Note the dropped packages here. Of course, we should at least investigate what this is - so let’s forward these to the SIEM team. As shown in our previous blog post, we can use Ansible Playbooks for this. But the example playbook covered multiple endpoints and required various credentials all in one go. In a larger enterprise organization, such deep cooperation might not be in place yet - or might not even be desired. Instead, as the firewall team, we can only control our part of the security ecosystem with Ansible. Nevertheless, if we are part of a larger team, maybe someone already wrote such playbooks. If so, where are they stored? And which credentials are necessary? How do we work on security automation even inside our own team?

The answer here is Red Hat Ansible Tower: this can act as an automation library, providing pre-approved automation workflows at a central place, to be consumed and executed by others.

Let’s say in our example as the firewall team we have three automation tasks we often need: blocking an IP address (e.g. of an attacker), allowing traffic from an IP address, and sending policies logs to the SIEM. The playbooks for this are stored in a Git repository. Now, we can take everything that is needed for the execution - the playbooks, but also the credentials, variables, inventory information, and so on - and put it into Ansible Tower:

threat hunt blog 3

This automation content can be consumed by the entire firewall team whenever it’s needed. In this case, we want to send our logs to our SIEM, and can initiate this right away by executing the above job.

And Ansible Tower can do more: it can simplify auditing! All data concerning the automation execution is stored: when it was triggered, by whom, what Git revision the content had, the output of the automation execution, etc.

threat hunt blog 4

This data is stored long term, and can be looked up whenever there are questions about a past automation execution, or when auditing requests are coming in. And of course, these data are not only provided via web UI, but also via the included REST API:

threat hunt blog 5

From now on, the firewall logs will be sent to the SIEM.

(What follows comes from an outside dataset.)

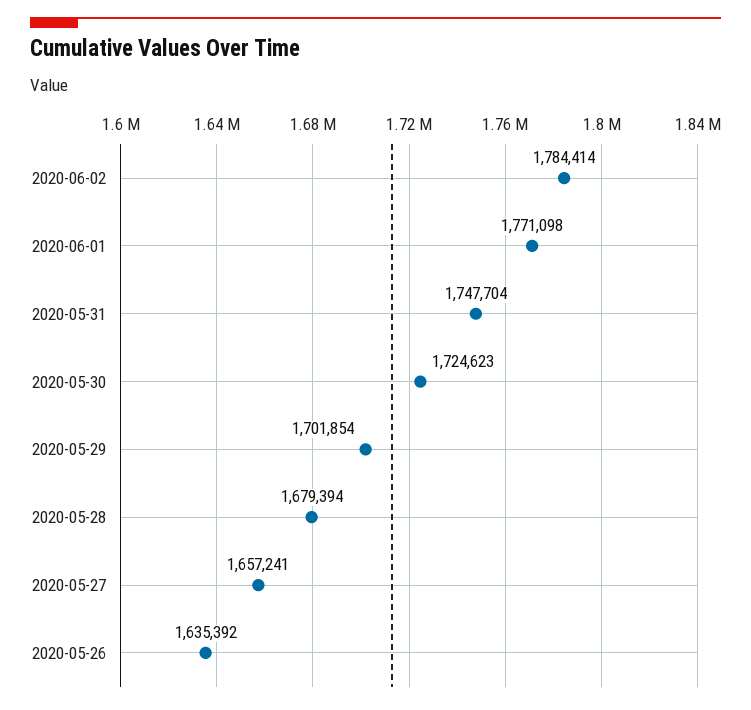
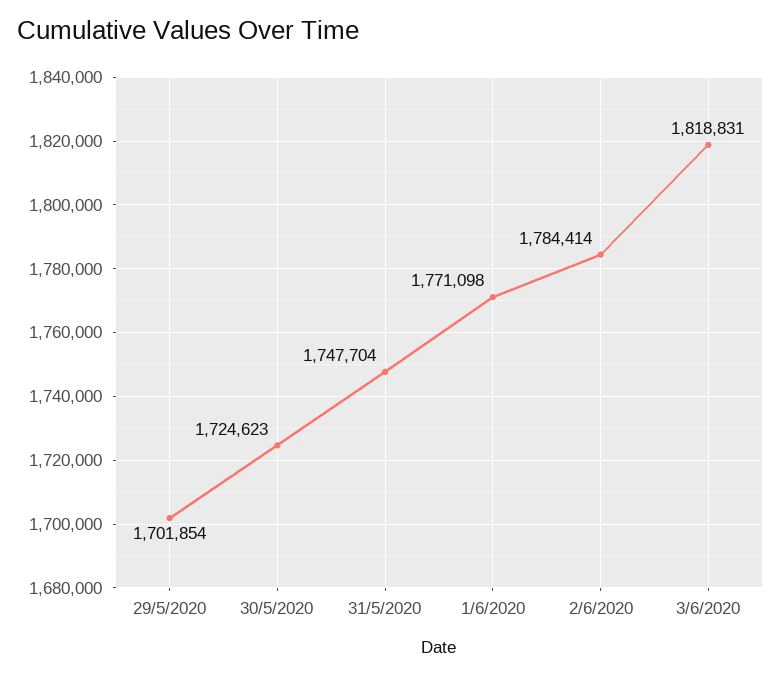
2020-05-28: 1679394 -> none
2020-05-27: 1657241 -> none
2020-05-26: 1635392 -> none
3/6/2020: none -> 1818831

Investigation: the SOC team

We are now analysts part of the SOC (Security Operations Center) team. We use a SIEM for our day-to-day activities, which is now showing a new alert generated by the logs that the firewall team started sending out. Again, we can use automation content - and again we can use pre-approved content stored in Ansible Tower as a central library.

Usually the SOC team has their own view of the automation. To provide them a separate perspective, we use the role based access control capabilities of the Red Hat Ansible Automation Platform: we define multiple separate teams, each with their own users and each with different, domain specific automation content. The SOC team, for example, has content to reconfigure their SIEM to access logs from various sources:

threat hunt blog 6

This separation of automation access and execution ensures that domain experts keep the sovereignty over their assets while at the same time being able to use automation for their daily tasks. 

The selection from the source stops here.